Mumbai: India’s nominal Gross domestic product (GDP) growth has slowed substantially hitting a 15-quarter low of 8 per cent year on year in Q3 2024. While Nominal GDP is the value of goods and services calculated at current prices, real GDP is the value adjusted for inflation or deflation. Nominal GDP is at the slowest pace since the pandemic, reversing the gains made on recovering lost output.

According to Rahul Bajoria, India and ASEAN Economist at Bank of America this will have many ramifications for consumer and business confidence, wage growth, corporate revenues, consumption, investment, credit demand and, most importantly, the fiscal arithmetic.
Economists and experts mostly focus on real GDP growth and inflation but tend to overlook nominal GDP. The first advance estimates peg India's FY25 GDP growth at 6.4 per cent year on year, down from 8.2 per cent year on year in FY24 and below the RBI’s latest projection of 6.6 per cent year on year. The nominal GDP growth remains flat at 9.7 per cent YoY despite weak real GDP growth due to a rise in the GDP deflator (inflation). However, nominal GDP growth falls short of the budget projection of 10.5 per cent year on year.

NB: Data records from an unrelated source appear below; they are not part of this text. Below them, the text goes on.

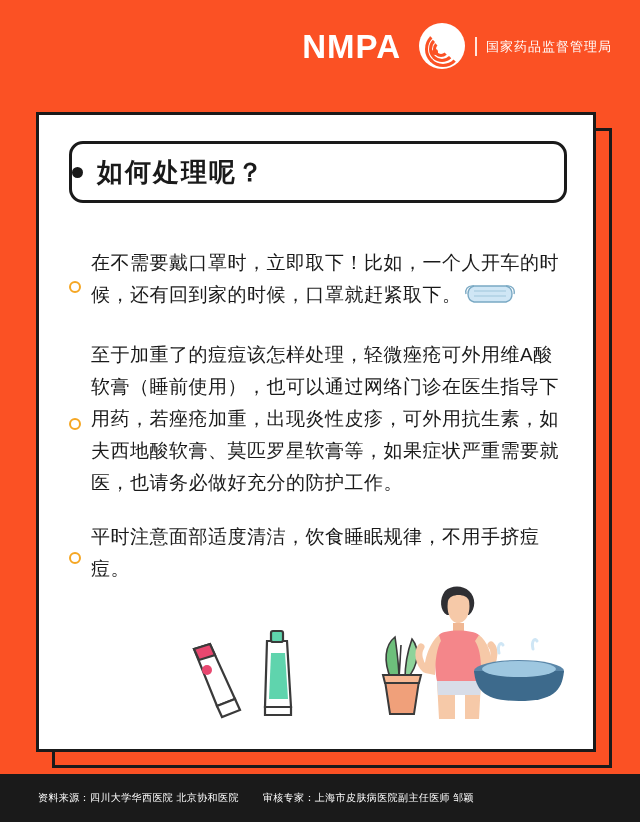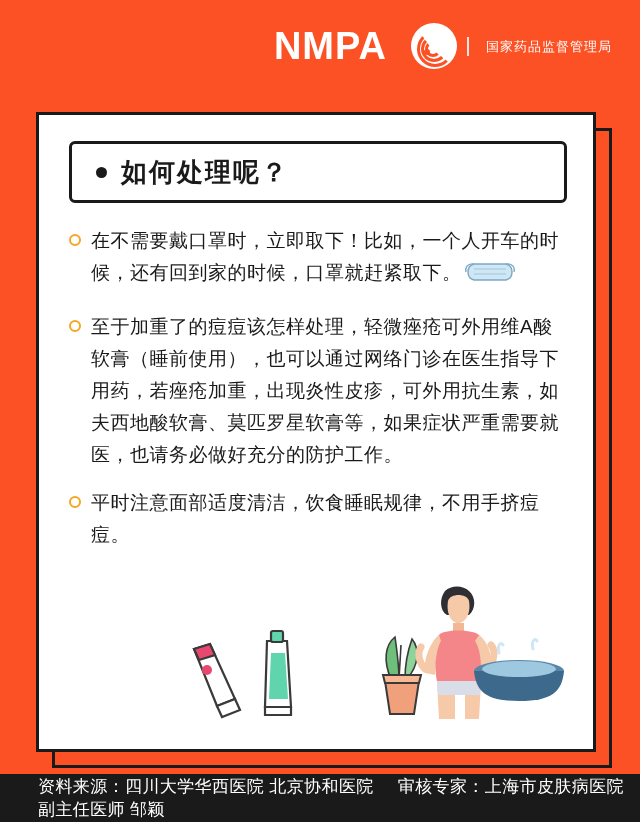--- a/index.html
+++ b/index.html
@@ -32,12 +32,12 @@
   }
   .logo-nmpa {
     color: #ffffff;
-    font-size: 38px;
+    font-size: 33px;
     font-weight: bold;
     letter-spacing: 1px;
     font-family: "Liberation Sans", sans-serif;
     line-height: 1;
-    padding-right: 24px;
+    padding-right: 18px;
   }
   .logo-mark {
     width: 46px;

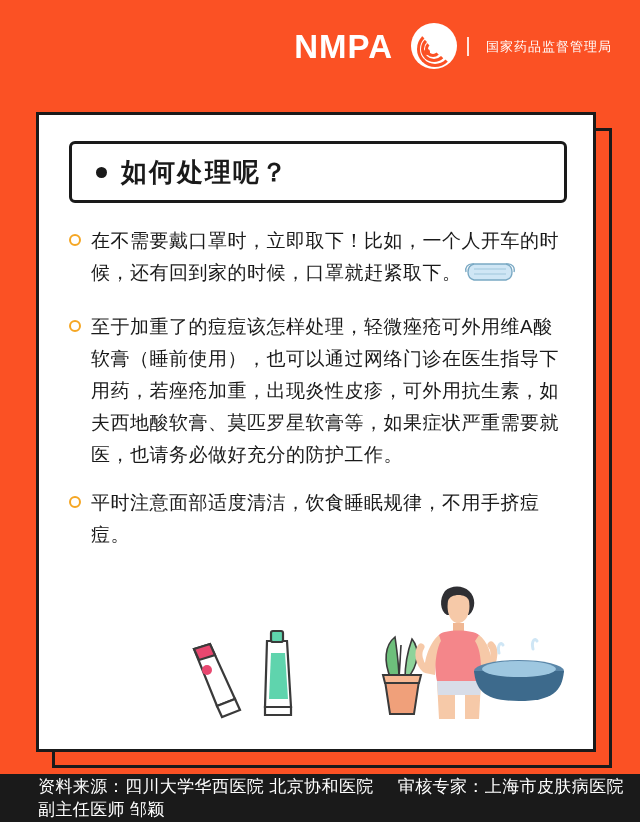--- a/index.html
+++ b/index.html
@@ -71,7 +71,7 @@
     line-height: 19px;
     letter-spacing: 1px;
     border-left: 2px solid rgba(255,255,255,.85);
-    padding-left: 17px;
+    padding-left: 9px;
   }
 
   

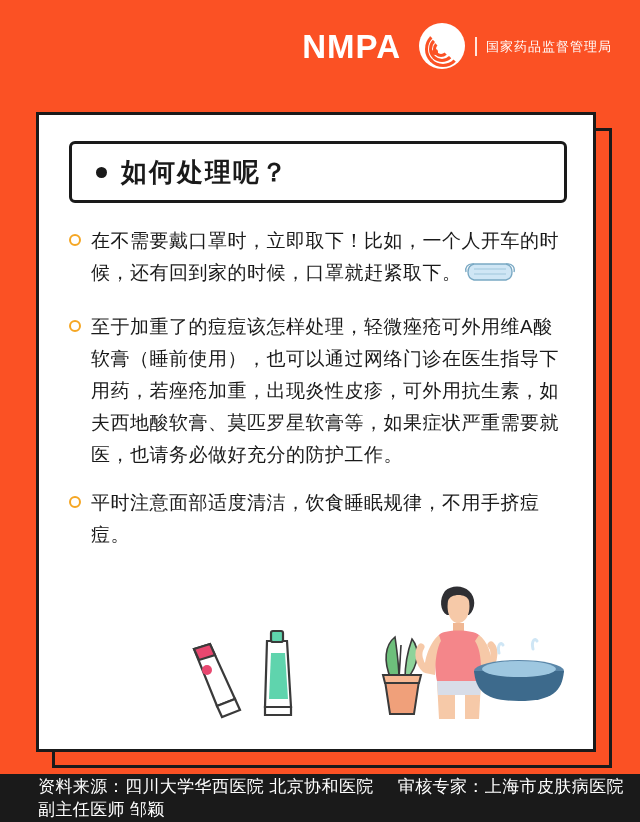--- a/index.html
+++ b/index.html
@@ -104,11 +104,10 @@
     width: 498px;
     height: 62px;
     border: 3px solid #1a1a1a;
-    border-radius: 6px;
+    border-radius: 14px;
     box-sizing: border-box;
     display: flex;
     align-items: center;
-    padding-left: 24px;
   }
   .title-bullet {
     width: 11px;

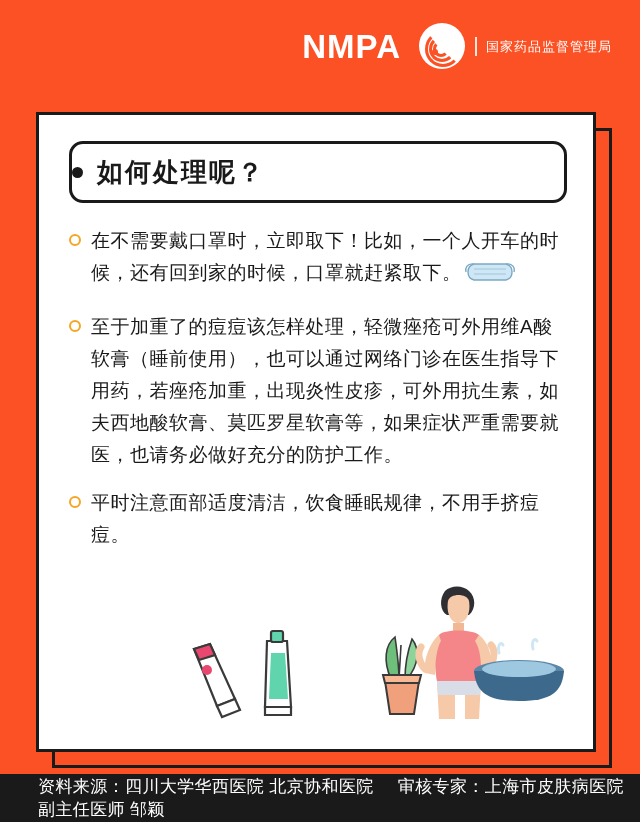--- a/index.html
+++ b/index.html
@@ -133,8 +133,9 @@
   }
   .para {
     display: flex;
-    align-items: flex-start;
+    align-items: center;
     margin-bottom: 16px;
+    margin-top: 22px;
   }
   .para-bullet {
     width: 12px;

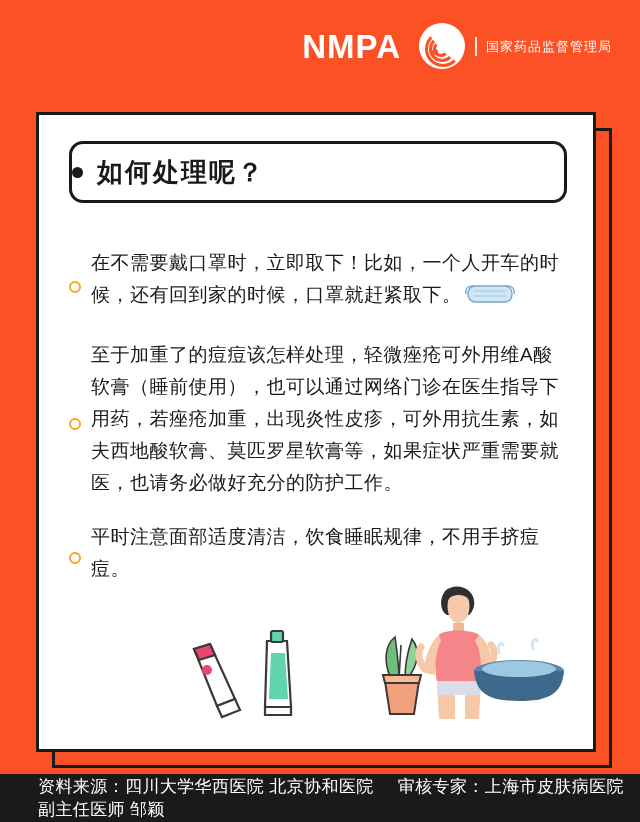--- a/index.html
+++ b/index.html
@@ -184,7 +184,7 @@
   }
   .footer-text {
     color: #ffffff;
-    font-size: 17px;
+    font-size: 10px;
     letter-spacing: .4px;
   }
   .footer-gap { display: inline-block; width: 24px; }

In a report titled, "India Viewpoint- Nominal GDP growth: When reality seeks illusion,” Bajoria said the causes of slowdown in nominal GDP growth have changed from inflation to growth in the past two years, but sector wise it remains widespread.
Bajoria states that nominal growth of 11.5 per cent yoy is needed over two years; better but still below pre-Covid. Before the pandemic, India was regularly registering nominal GDP growth of 12-13 per cent. In 2019, once the pandemic hit, it contracted for the first time since the 1950s, but quickly rebounded once the economy opened up again. However, that momentum has faded.
“As things stand, nominal GDP in rupee terms is still 4 per cent below pre-pandemic trend levels. For that gap to narrow, India needs to run its nominal GDP growth considerably above its two-year average of 9.3 per cent yoy.”
In a post-pandemic recovery study, the RBI report on Currency and Finance 2021-22 estimated that real GDP growth could return to pre-pandemic output trends by 2034-35, almost 14 years after Covid struck.